Today is the birthday of one of the most important figures in American history:
Frederick Douglass was born into slavery on the Eastern Shore of Maryland in 1818 and named Frederick Augustus Washington Bailey. He became one of the most famous black men in the nation during a life where he consistently fought for human rights. Hired out to work in Baltimore, he taught himself to read and write, and escaped slavery in 1838 with the help of a free black woman who later became his wife.
How should we honor Douglass? By acknowledging both how much he accomplished in his efforts to overthrow white supremacy, and by re-dedicating ourselves to the work still to be done:
"Young people, all people, should know that empowerment first comes from within, and that it is important for us to narrate what is within ourselves and this society where Black people and other peoples still do not feel free. That is why Douglass’s Narrative remains important. That is why this One Million Abolitionists project is so vitally important."
Dr. Ibram X. Kendi, author of Stamped From the Beginning:
The Definitive History of Racist Ideas in America,
winner of the 2016 National Book Award for Nonfiction
Frederick Douglass Family Initiatives (FDFI) introduces a project called, One Million Abolitionists. To honor Douglass’s 200th birthday, we will print one million hardcover copies of the Narrative of the Life of Frederick Douglass: An American Slave and give them to young people all across the country. Then we’ll ask the readers of this special Bicentennial Edition to create service projects to address an urgent social justice issue present in their community. We would like to see one million young people working toward equality in the spirit of Frederick Douglass…

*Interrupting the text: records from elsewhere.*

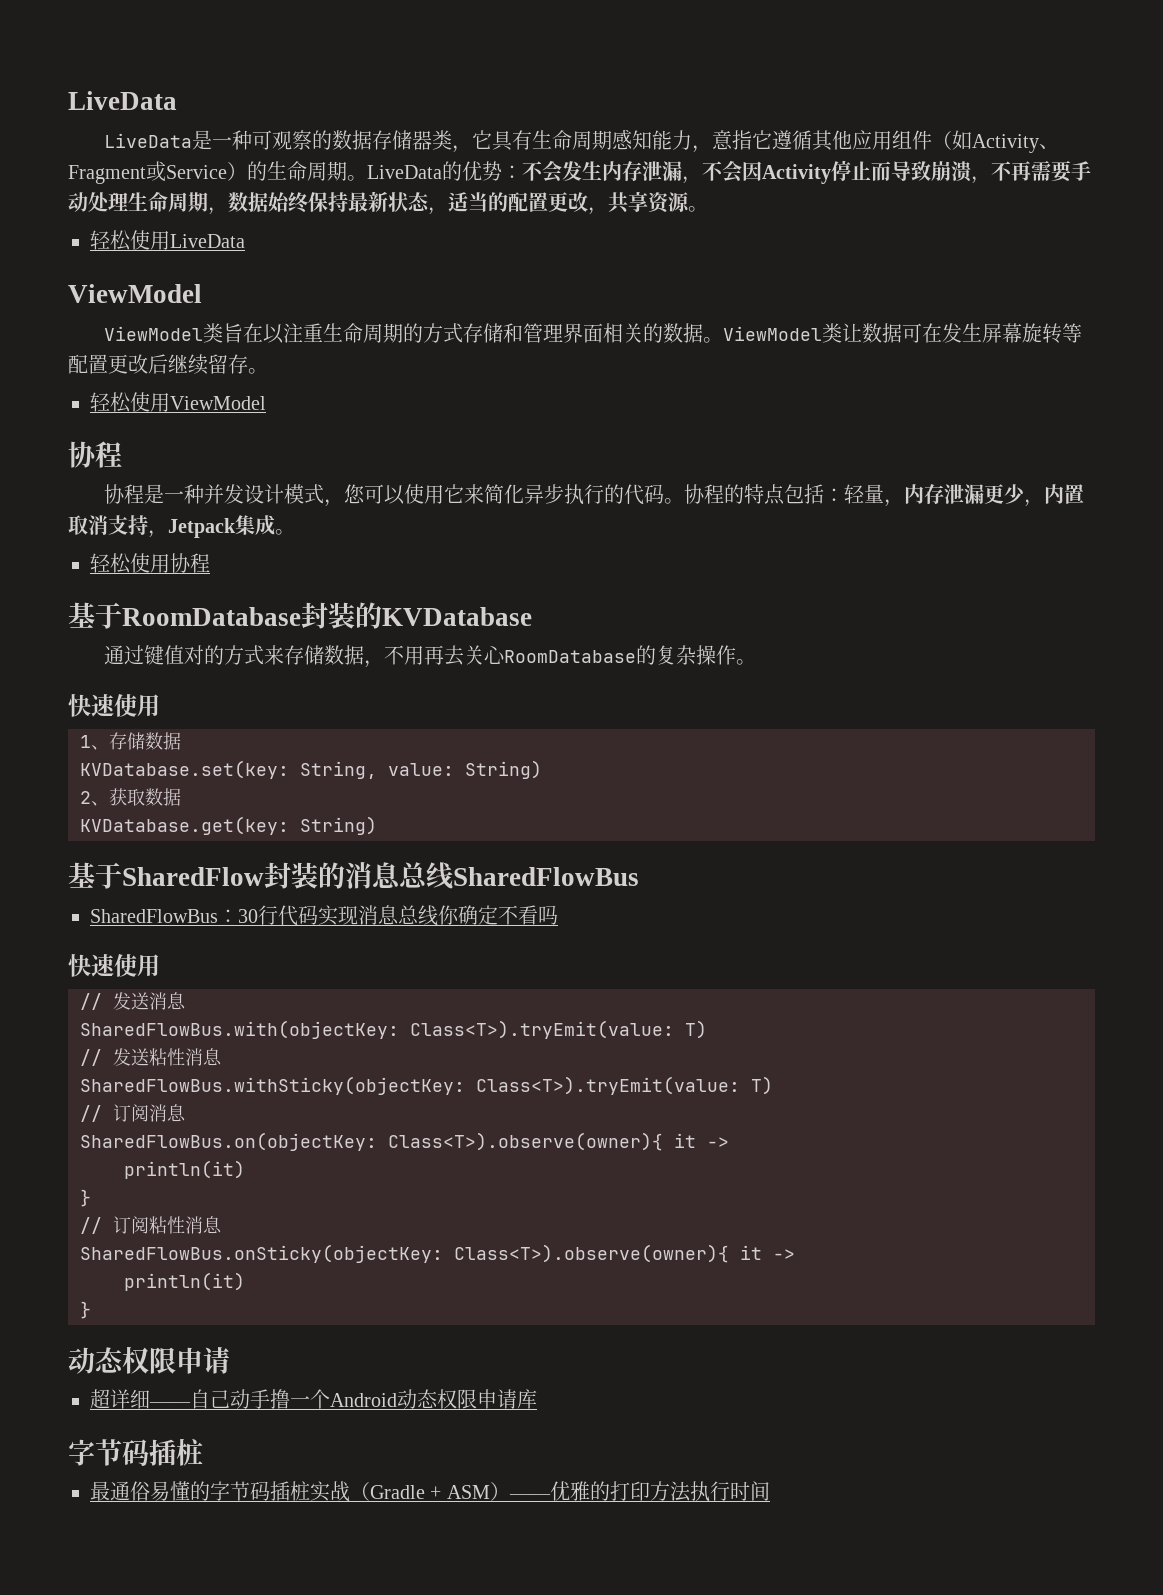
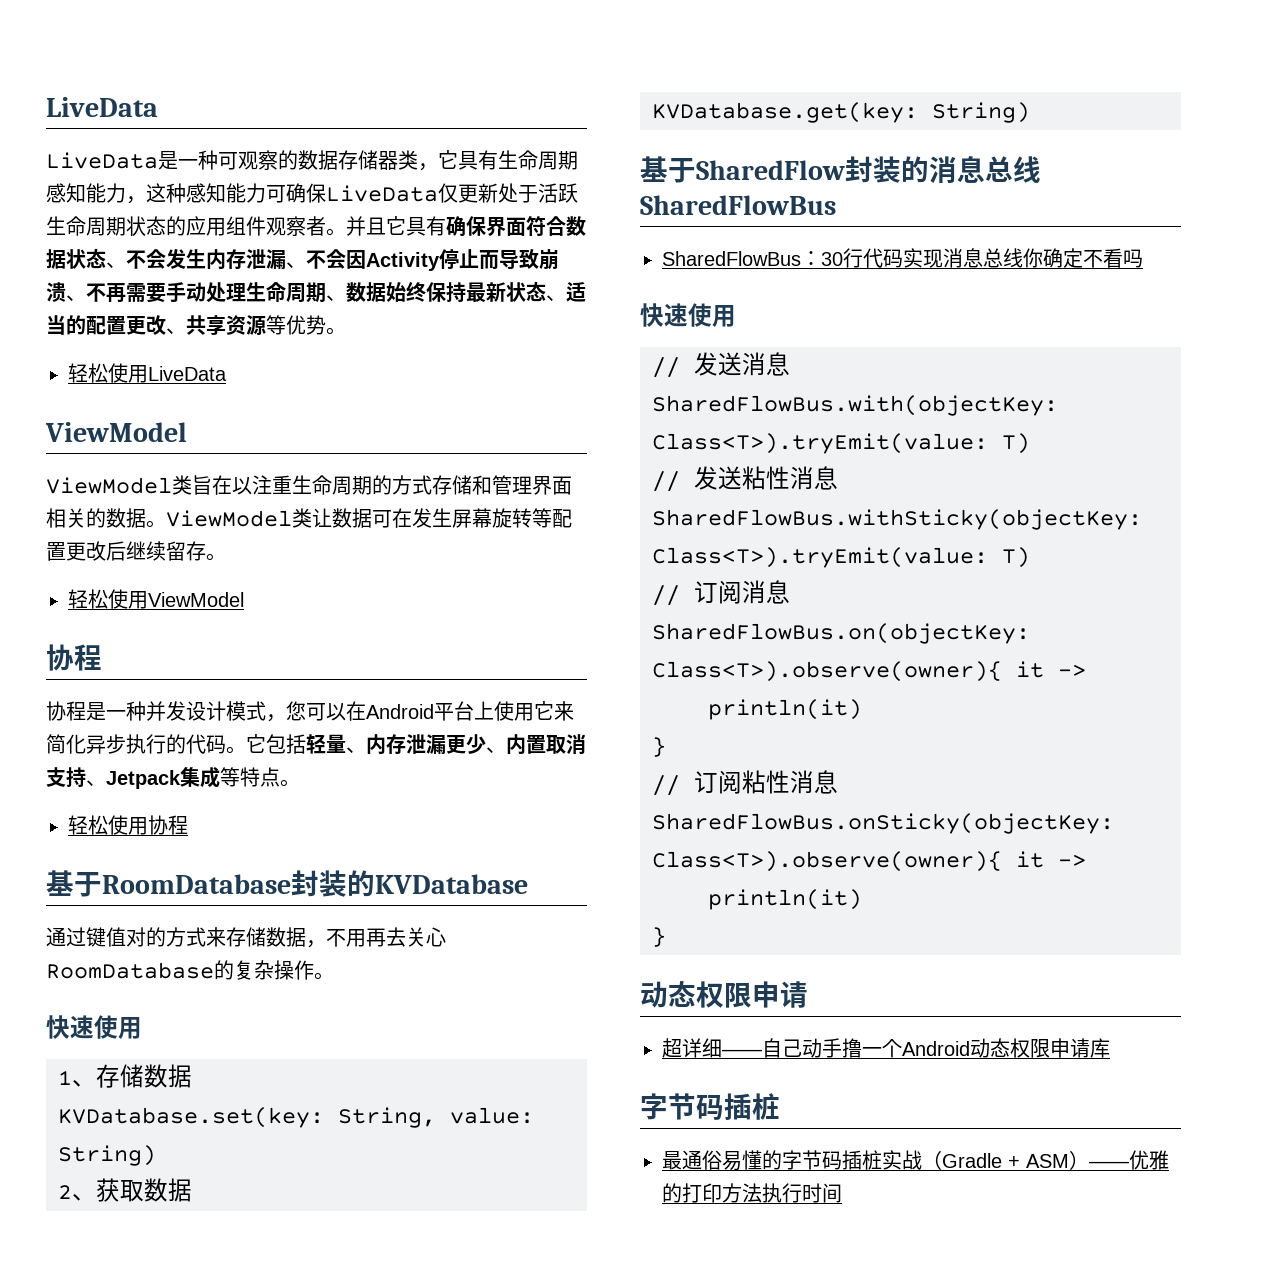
[712,130,1060,153] [68,161,522,184] 意指它遵循其他应用组件（如Activity、Fragment或Service）的生命周期。LiveData的优势： -> [146,183,578,203] [46,216,586,237] [46,248,126,269] 这种感知能力可确保LiveData仅更新处于活跃生命周期状态的应用组件观察者。并且它具有确保界面符合数据状态、
[682,176,702,184] ， -> [286,262,306,268] 、
[971,176,991,184] ， -> [66,295,86,301] 、
[208,207,228,215] ， -> [326,295,346,301] 、
[428,207,448,215] ， -> [546,295,566,301] 、
[588,207,608,215] ， -> [166,328,186,334] 、
(690, 202) none -> [266,315,326,335] 等优势
(406, 495) none -> [346,701,494,721] 在Android平台上
[684,484,905,507] 协程的特点包括：轻量， -> [246,734,366,754] 它包括轻量、
[1024,499,1045,507] ， -> [486,747,506,753] 、
[148,530,168,538] ， -> [86,780,106,786] 、
(275, 525) none -> [220,767,280,787] 等特点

FDFI wants to inspire and empower one million young people to do and be more than they ever dreamed possible. Working with schools, our organization has tackled human trafficking and modern day slavery through service-learning curricula and prevention education initiatives since 2007. How important is education? Douglass learned early that knowledge was his pathway to freedom. That lesson holds true today; for children and adults alike.
I cannot hope to add anything to the words of someone who ranks among the greatest orators, intellectuals and freedom fighters the country, in fact the world, has ever produced:
You are aware, doubtless, that my object in going from this country, was to get beyond the reach of the clutch of the man who claimed to own me as his property. I had written a book, giving a history of that portion of my life spend in the gall and bitterness of Slavery, and in which, I also identified my oppressors as the perpetrators of some of the most atrocious crimes. This had deeply incensed them against me, and stirred up within them the purpose of revenge, and, my whereabouts being known, I believed it necessary for me, if I would preserve my liberty, to leave the shores of America, and take up my abode in some other land, at least until the clamor had subsided. I went to England, monarchical England, to get rid of Democratic Slavery; and I must confess that at the very threshold I was satisfied that I had gone to the right place. Say what you will of England — of the degradation — of the poverty — and there is much of it there, — say what you will of the oppression and suffering going on in England at this time, there is Liberty there, not only for the white man, but for the black man also…
I cannot agree with my friend Mr. Garrison, in relation to my love and attachment to this land. I have no love for America, as such; I have no patriotism. I have no country. What country have I? The institutions of this country do not know me, do not recognize me as a man. I am not though of, spoken of, in any direction, out of the anti-slavery ranks, as a man. I am not thought of, or spoken of, except as a piece of property belonging to some Christian slaveholder, and all the religious and political institutions of this country, alike pronounce me a slave and a chattel. Now, in such a country as this, I cannot have patriotism. The only thing that links me to this land is my family, and the painful consciousness that here and there are three millions of my fellow-creatures, groaning beneath the iron rod of the worst despotism that could be devised, even in Pandemonium; that here are men and brethren, who are identified with me by their complexion, identified with me by their hatred of Slavery, identified with me by their love and aspirations for liberty, identified with me by the stripes upon their backs, their inhuman wrongs and cruel sufferings. This, and this only, attaches me to this land, and brings me here to plead with you, and with this country at large, for the disenthralment of my oppressed countrymen, and to overthrow this system of Slavery which is crushing them to the earth. How can I love a country that dooms three millions of my brethren, some of them my own kindred, my own brothers, my own sisters, who are now clanking the chains of Slavery upon the plans of the South, whose warm blood is now making fat the soil of Maryland and of Alabama, and over whose crushed spirits rolls the darks shadow of oppression, shutting out and extinguishing forever, the cheering rays of that bright sun of Liberty lighted in the souls of all God’s children by the Omnipotent hand of Deity itself? How can I, I say, love a country thus cursed, thus bedewed with the blood o f my brethren? A country, the Church of which, and the Government of which, and the Constitution of which, is in favour of supporting and perpetuation this monstrous system of injustice and blood? I have not, I cannot have, any love for this country, as such, or for its Constitution. I desire to see its overthrow as speedily as possible, and its Constitution shriveled in a thousand fragments, rather than this foul curse should continue to remain as now…
Sir, I feel that it is good to be here. There is always work to be done. Slavery is everywhere. Slavery goes everywhere.